As a palingenetic nationalist movement, Zveno advocated for the rationalization of Bulgaria's economic and political institutions under a dictatorship that would be independent of both the Soviet Union and the Axis powers. It strongly opposed the Bulgarian party system, which it saw as dysfunctional, and the terror of the Internal Macedonian Revolutionary Organization (IMRO), the liberation movement of the Bulgarian Macedonians.
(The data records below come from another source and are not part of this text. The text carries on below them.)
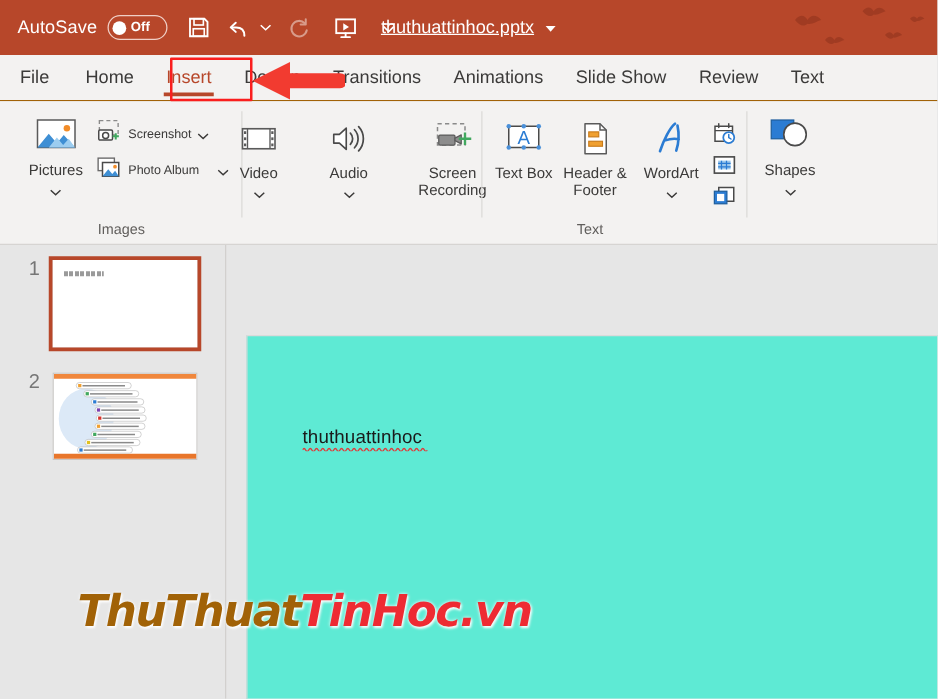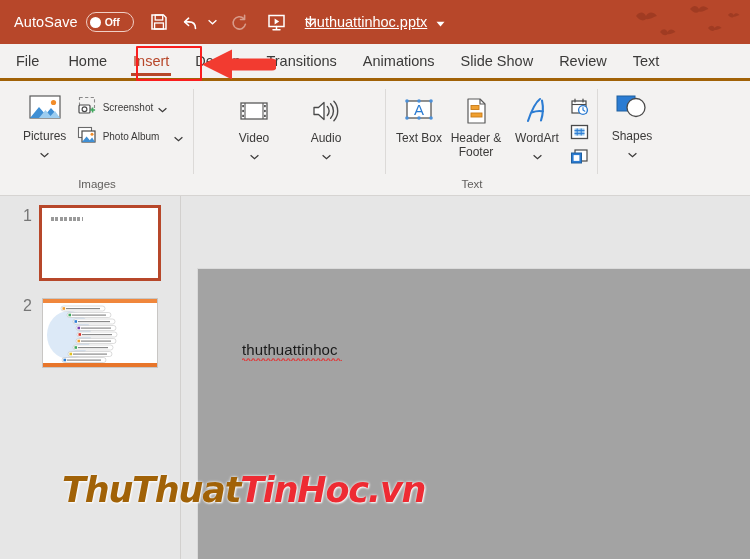--- a/index.html
+++ b/index.html
@@ -50,7 +50,7 @@
     position: absolute; left: 0; top: 44px; width: 750px; height: 37px;
     background: #f3f2f1;
     display: flex; align-items: center;
-    border-bottom: 3px solid #a16207;
+    border-bottom: 1px solid #a16207;
   }
   .tab {
     position: relative;

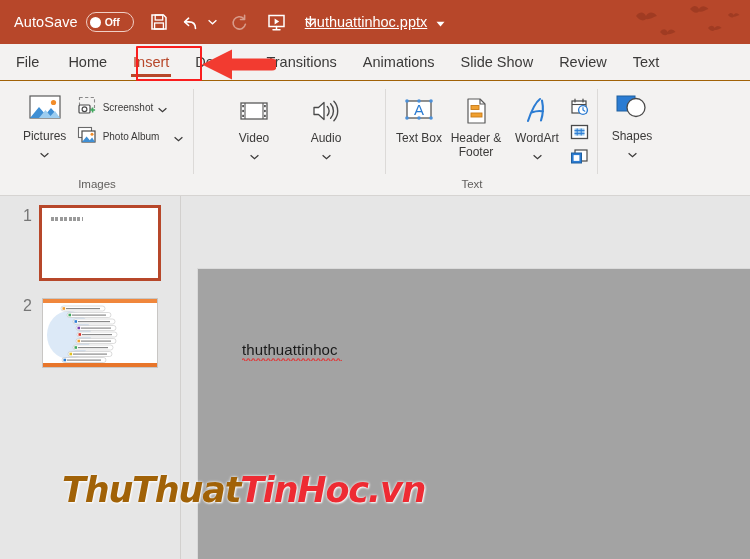--- a/index.html
+++ b/index.html
@@ -341,6 +341,17 @@
           </span>
         </div>
 
+        <div class="bigbtn" style="width:70px">
+          <span class="ico">
+            <svg width="40" height="30" viewBox="0 0 40 30">
+              <rect x="8" y="3" width="22" height="17" fill="none" stroke="#8a8a8a" stroke-width="1.2" stroke-dasharray="3.4 2.6"></rect>
+              <rect x="9" y="12" width="13" height="8" rx="1" fill="#8c8c8c" stroke="#5a5a5a" stroke-width="1"></rect>
+              <path d="M22 14.5l5-2.6v7.2l-5-2.6z" fill="#8c8c8c" stroke="#5a5a5a" stroke-width="1" stroke-linejoin="round"></path>
+              <path d="M30 10v10M25 15h10" stroke="#41a85f" stroke-width="1.9" fill="none"></path>
+            </svg>
+          </span>
+          <span class="lab">Screen Recording</span>
+        </div>
       </div>
       <div class="sep"></div>
     </div>

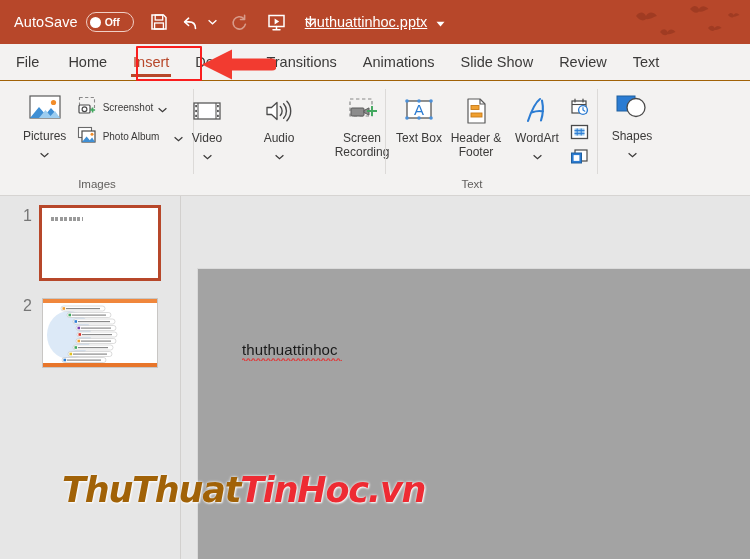--- a/index.html
+++ b/index.html
@@ -118,7 +118,7 @@
   }
   .slidecanvas {
     position: absolute; left: 15px; top: 72px; right: 0; bottom: 0;
-    background: #a3a3a3;
+    background: #5eead4;
     border-top: 1px solid #dadada;
     border-left: 1px solid #dadada;
   }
Zveno was also closely linked to the so-called Military League, the organisation behind a coup in 1923 that was responsible for killing Prime Minister Aleksandar Stamboliyski.

In 1934, officers supporting Zveno like Colonel Damyan Velchev and Colonel Kimon Georgiev seized power. Georgiev became prime minister. They dissolved all parties, political organizations and trade unions and openly attacked the IMRO. As a political organization itself, Zveno dissolved itself. The new government introduced a corporatist economy similar to that of Benito Mussolini's Italy. As a nationalist organization, Zveno changed many of the Ottoman-era Turkish place names of villages and towns in Bulgaria to Bulgarian ones. Tsar Boris III, an opponent of Zveno, orchestrated a coup through a monarchist Zveno member, General Pencho Zlatev, who became Prime Minister (January 1935). In April 1935, he was replaced by a civilian, Andrey Toshev, also a monarchist. After participating in the Bulgarian coup d'état of 1934, Zveno supporters declared their intention to immediately form an alliance with France.

In 1943, Zveno joined the anti-Axis resistance movement, the Fatherland Front. In September 1944, the Fatherland Front engineered a coup d'état. Georgiev became prime minister and Velchev defence minister, and they managed to sign a ceasefire agreement with the Soviet Union.

In 1946, Velchev resigned in protest against communist actions, while Georgiev was succeeded by the communist leader, Georgi Dimitrov, and Bulgaria became a People's Republic. Georgiev remained in government until 1962, but Zveno was disbanded as an autonomous organization in 1949. Zveno continued to exist within the Fatherland Front but by then was only a puppet organization.